How Mazanti Processes Personal Data
According to the General Data Protection Regulation (GDPR), we provide the following information on our processing of personal data and the rights of data subjects.
1. Our Collection of Personal Data
When advising our clients, we receive various documents from them. These documents are stored in a digital case file and in some situations also in a physical case file. The documents received from our clients often include personal data, and we regularly receive additional personal, e.g. from opponents and their advisers, authorities and courts, or by way of publicly available information collected by us. This may be general personal data such as names and contact details. It may also be civil registration numbers (CPR-nr.) or information on criminal offences; and it may be sensitive personal data about health and union membership. The information may concern our clients or other persons involved in the specific cases.
Mazanti-Andersen Korsø Jensen AdvokatPartnerselskab, Amaliegade 10, 1256 Copenhagen K, CVR no. 35892052, is controller of data received in connection with our general advice to clients.
Our contact details are: Tel: +45 3314 3536, e-mail: firstname.lastname@example.org.
If you have any questions about our processing of your personal data, please contact us on email@example.com.
3. Purpose and Background
We process the data we receive for the purpose of advising our clients in the cases which the data concern.

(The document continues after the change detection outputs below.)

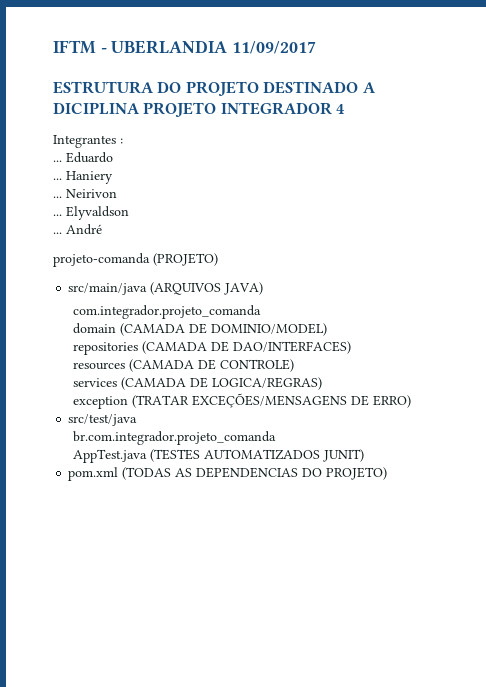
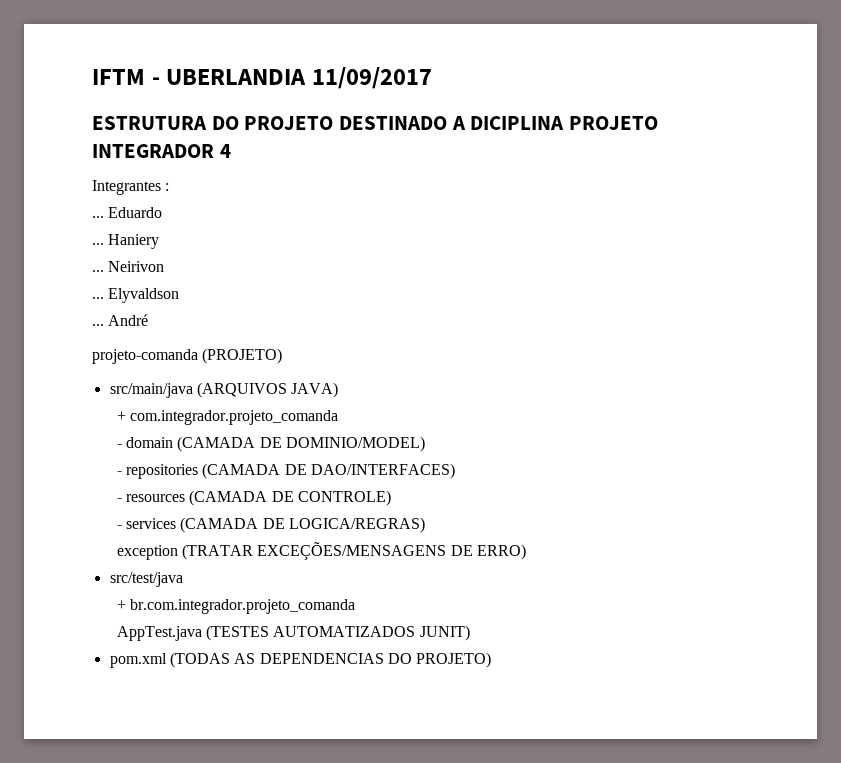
(264, 288) none -> [116,411,126,421] +
(261, 312) none -> [116,444,122,448] -
(327, 329) none -> [116,471,122,475] -
(351, 347) none -> [116,498,122,502] -
(294, 365) none -> [116,525,122,529] -
(138, 420) none -> [116,600,126,610] +

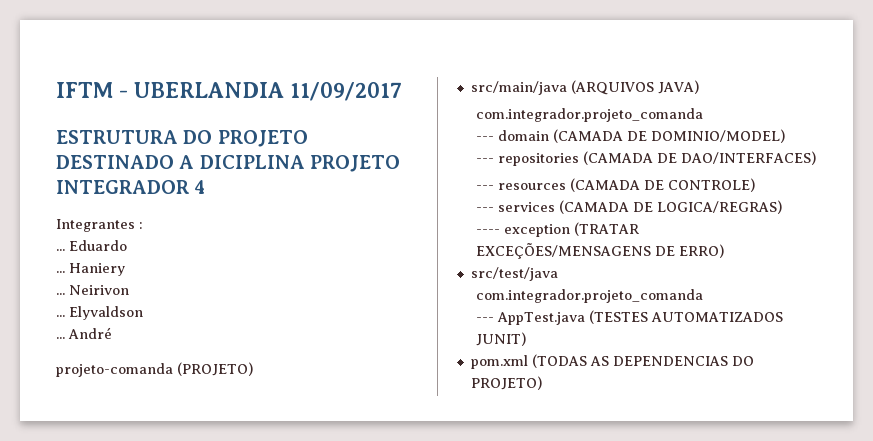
[116,410,339,425] [116,444,122,448] + com.integrador.projeto_comanda // - -> [476,108,704,122] [476,136,495,141] com.integrador.projeto_comanda // ---
[116,471,122,475] - -> [476,158,495,163] ---
[116,498,122,502] - -> [476,185,495,190] ---
[116,525,122,529] - -> [476,207,495,212] ---
(426, 525) none -> [476,229,501,234] ----
[116,599,356,614] + br.com.integrador.projeto_comanda // -> [476,289,704,303] [476,317,495,322] com.integrador.projeto_comanda // ---

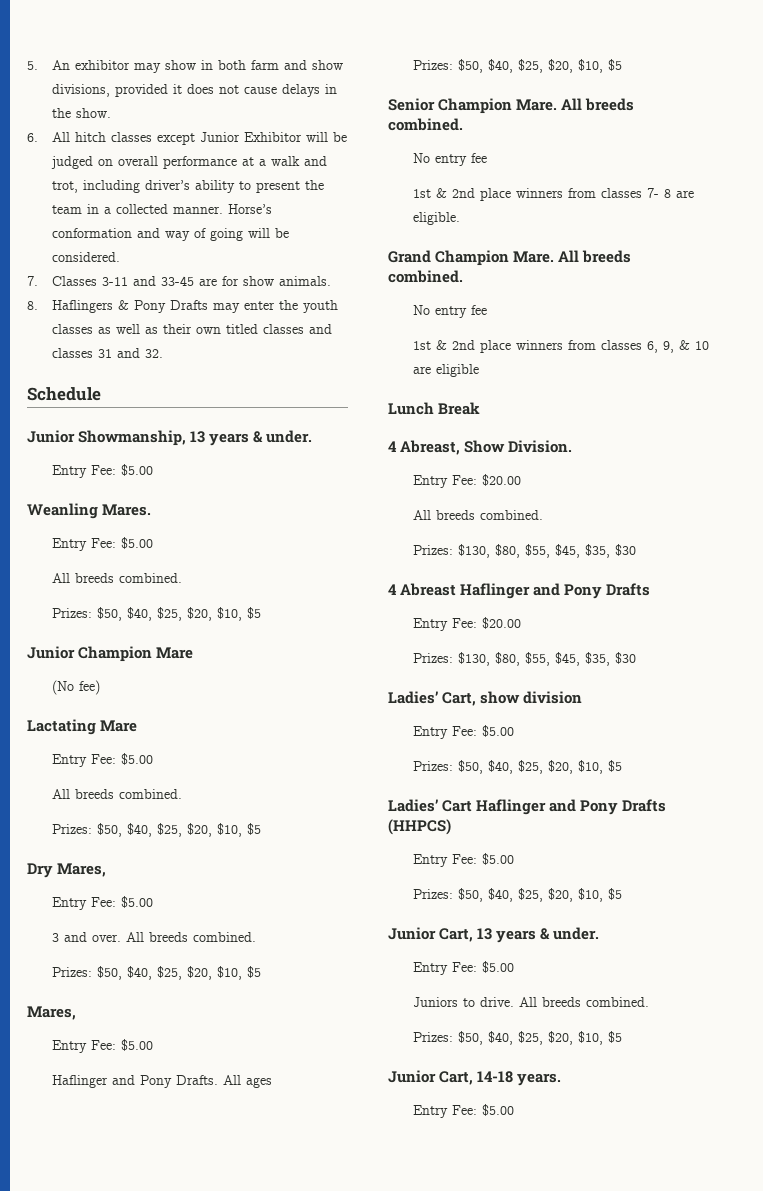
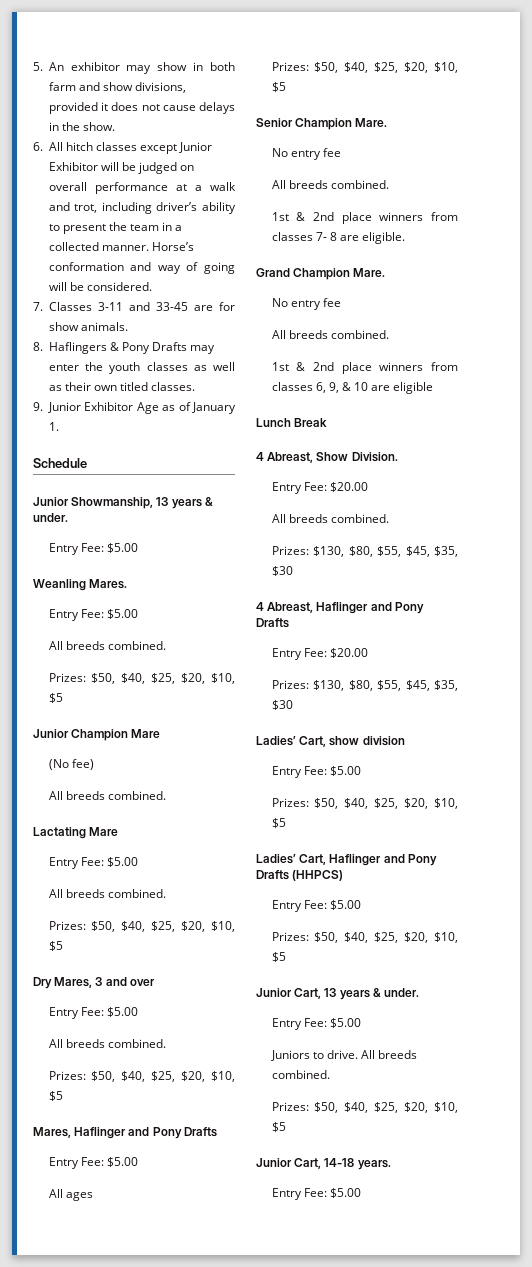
[262,324,332,334] [51,348,163,358] classes and classes 31 and 32. -> [151,382,196,391] [33,402,236,414] [48,422,59,431] classes. // 9. Junior Exhibitor Age as of January 1.
(100, 687) none -> [48,791,166,800] // All breeds combined.
[51,896,153,910] [51,932,121,942] // Entry Fee: $5.00 // 3 and over. -> [95,977,155,986] [48,1007,138,1019] 3 and over // Entry Fee: $5.00 //
[51,1039,153,1053] [51,1075,218,1088] // Entry Fee: $5.00 // Haflinger and Pony Drafts. -> [74,1127,217,1139] [48,1157,138,1169] Haflinger and Pony Drafts // Entry Fee: $5.00 //
[561,98,635,111] [388,118,463,131] [412,153,487,166] All breeds combined. // No entry fee -> [271,148,341,160] [271,180,389,189] // No entry fee // All breeds combined.
[558,250,632,263] [388,270,463,283] [412,305,487,318] All breeds combined. // No entry fee -> [271,298,341,310] [271,330,389,339] // No entry fee // All breeds combined.
[400,583,457,596] Abreast -> [267,602,314,613] Abreast,
[442,800,473,812] Cart -> [299,854,327,865] Cart,

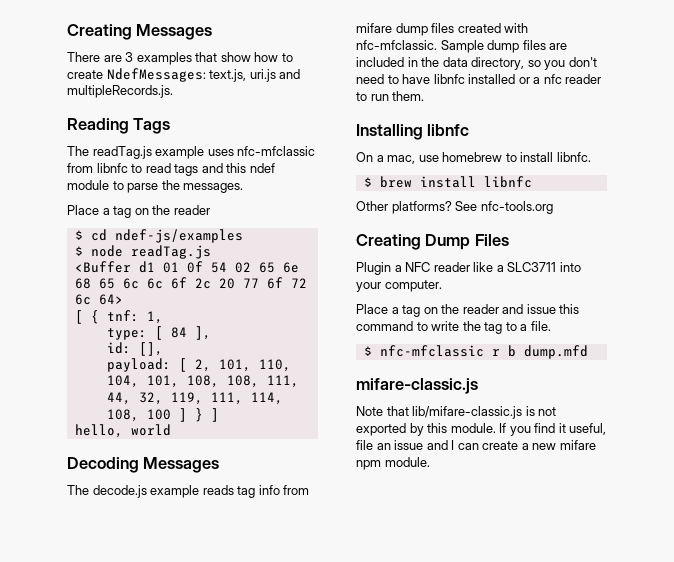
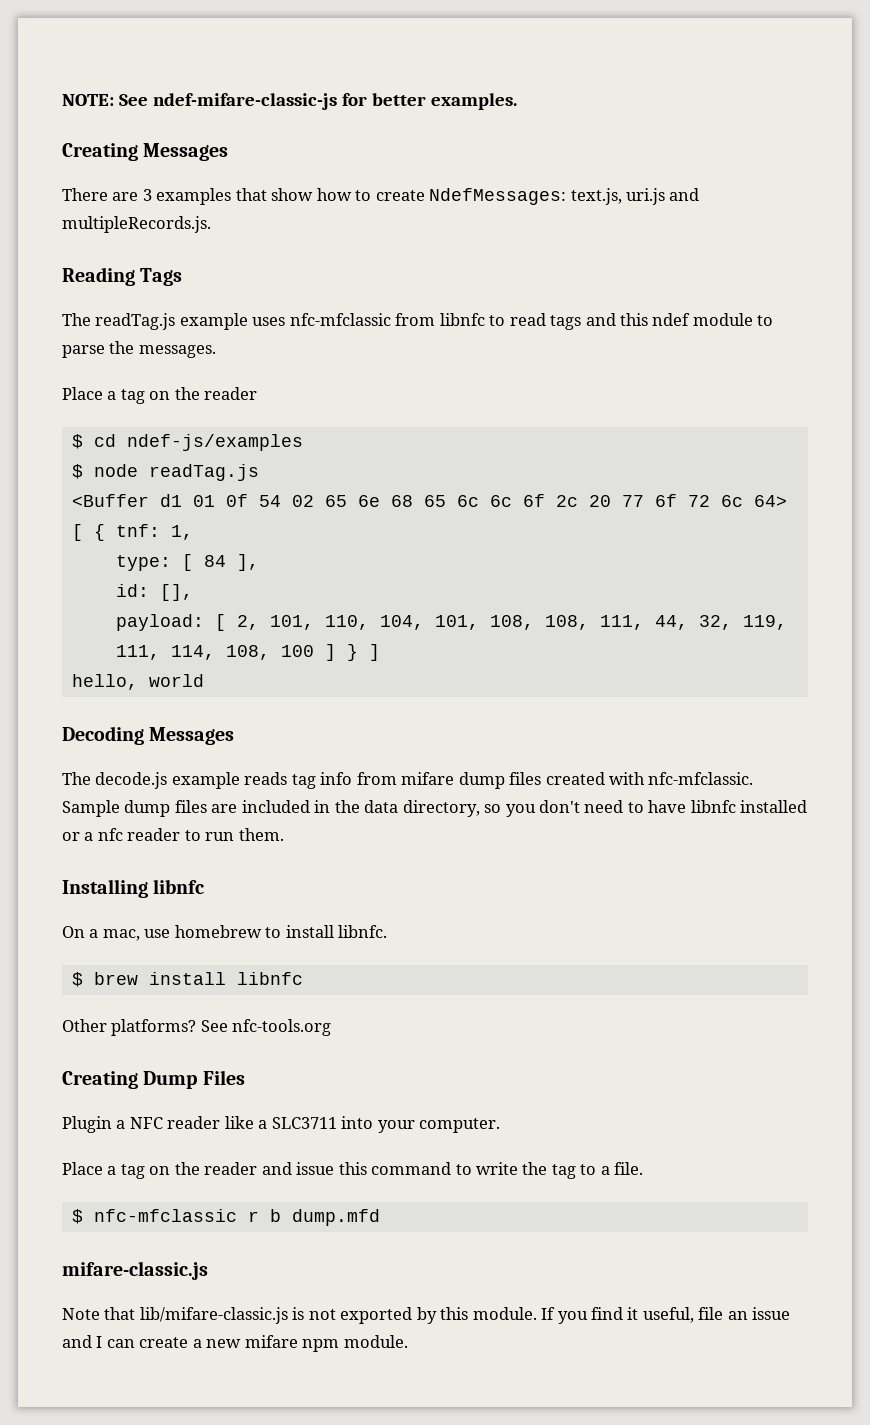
(67, 32) none -> [62,93,517,110] NOTE: See ndef-mifare-classic-js for better examples. //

The processing takes place depending on the nature of the assignment and of the data, based on article 6 (1), paragraph b, c or f, article 9 (2), paragraph f of the GDPR, or section 8 (3) of the Danish Data Protection Act. Generally, the legal basis to collect and process the data is that (1) it is necessary for performing the contract with our clients, (2) for safeguarding our clients’ legitimate interests or (3) establishing, relying on or defending their legal claims. Our processing of civil registration numbers is based on section 11 of the Data Protection Act.
Processing of data in connection with subscribers/participants signing up for newsletters, news magazines or events is based on Article 6 (1), paragraph b or f of the GDPR.
In cases covered by the Danish Act on Measures to Prevent Money Laundering and Terrorist Financing, we collect identification data etc. on our clients in order to comply with that statutory requirement. The authority for this processing is laid down in section 11 of the Act on Measures to Prevent Money Laundering and Terrorist Financing.
4. Transfer etc.
We will not make personal data available to any third parties for the purpose of marketing or the like.
We only transfer personal data if it is necessary for us to be able to safeguard our clients’ interests. The typical recipients of such data are authorities, courts, opponents and their advisers. In cases covered by the Act on Measures to Prevent Money Laundering and Terrorist Financing, we transfer identification data etc. to the extent we are obligated to do so under the Act.
We usually do not transfer data outside the EU, and if such transfer might take place, it will occur only in compliance with the necessary safeguards as required under current data protection legislation.
We transfer personal data to our systems suppliers under processor agreements and for the sole purpose of enabling us to use our IT systems.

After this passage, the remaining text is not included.